Cosa succede in Germania? Dopo oltre 5 mesi dalle elezioni, il Paese potrà finalmente avere un governo: alla fine l’Spd, il partito social-democratico tedesco, ha deciso, dopo il sì del referendum interno tra i tesserati del partito, di aderire alla Grosse-Koalition con la Cdu di Angela Merkel.
La stessa Spd, che all’indomani delle elezioni del 24 settembre, aveva detto che non sarebbe più stata nella stessa coalizione con la Merkel, con il leader Martin Schulz condannato alle dimissioni dalle proprie parole: «non farò mai l’alleanza con Merkel e mai in un governo a guida Cdu».
Sono bastati un poco di mesi a far cambiare opinione al partito social-democratico tedesco, dopo che la coalizione “Jamaica” inizialmente data come opzione possibile tra Cdu/Csu, Verdi e Liberali non ha visto la luce poiché troppo elevate erano le distanze fra le parti.
E il pressing su Martin Schulz di resuscitare la ‘Grande coalizione’ da parte del mondo economico tedesco “per il bene della causa” ma anche di Emmanuel Macron e di Bruxelles ha fatto cambiare le idee anche alla base dello stesso Spd (il 66% degli iscritti ha dato disco verde nelle scorse settimane al ritorno in condominio con la Merkel), che ha avviato un rinnovo dei vertici con la nascita di un governo composto da Unione cristiano-democratica (Cdu), cristiano-sociali (Csu) e Partito socialdemocratico (Spd) con 177 pagine di programma di governo dove quasi tutto è stato meticolosamente concordato fra le parti.

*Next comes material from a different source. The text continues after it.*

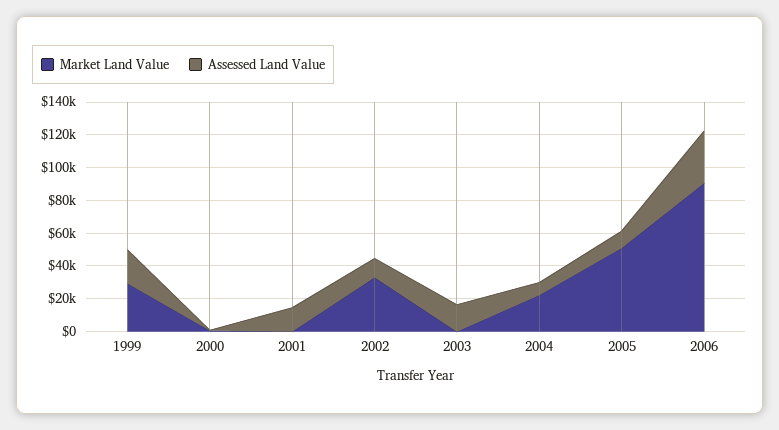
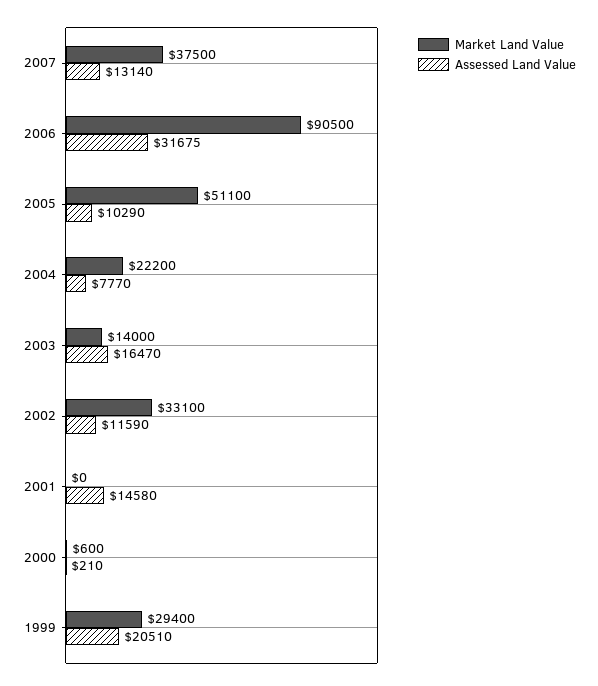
Market Land Value, 2003: 0 -> 14000
Market Land Value, 2007: none -> 37500
Assessed Land Value, 2007: none -> 13140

Non sappiamo se quanto è successo a Berlino succederà nelle prossime settimane e nei prossimi mesi anche a Roma, ma sicuramente sul fronte della formazione del nuovo esecutivo le similitudini sono notevoli, seppure in Italia l’ex premier Matteo Renzi, a differenza del leader dimissionario dei socialisti tedeschi, Martin Schulz, non sembra il tipo che si limiterà nei prossimi mesi a fare solo il senatore semplice di Firenze, Scandicci, Signa, Lastra a Signa e Impruneta e un possibile “spin off” dal PD di una sua creatura politica autonoma sul modello di “En Marche” di Macron non è da scartare a priori,
Intanto l’azionario tedesco e il suo indice principale (il Dax) hanno iniziato dal dopo elezioni a perdere forza, anche se l’indice delle azioni di media capitalizzazione ha mostrato un andamento più convincente (l’ETF Lyxor German Mid-Cap MDAX UCITS con Isin FR0011857234); la correzione dei mercati di fine gennaio è stata per il mercato tedesco (-11,5% l’ETF Lyxor Dax Isin LU0252633754) ancora più severa di quella subita dall’indice azionario europeo (-10%) e da Piazza Affari (-8%).
Dal punto di vista tecnico la locomotiva tedesca sembra quindi rallentare, seppure alcuni indicatori più seguiti dagli economisti, come il Pmi servizi o lo Zew, mostrino come il morale sia ancora altissimo fra gli imprenditori.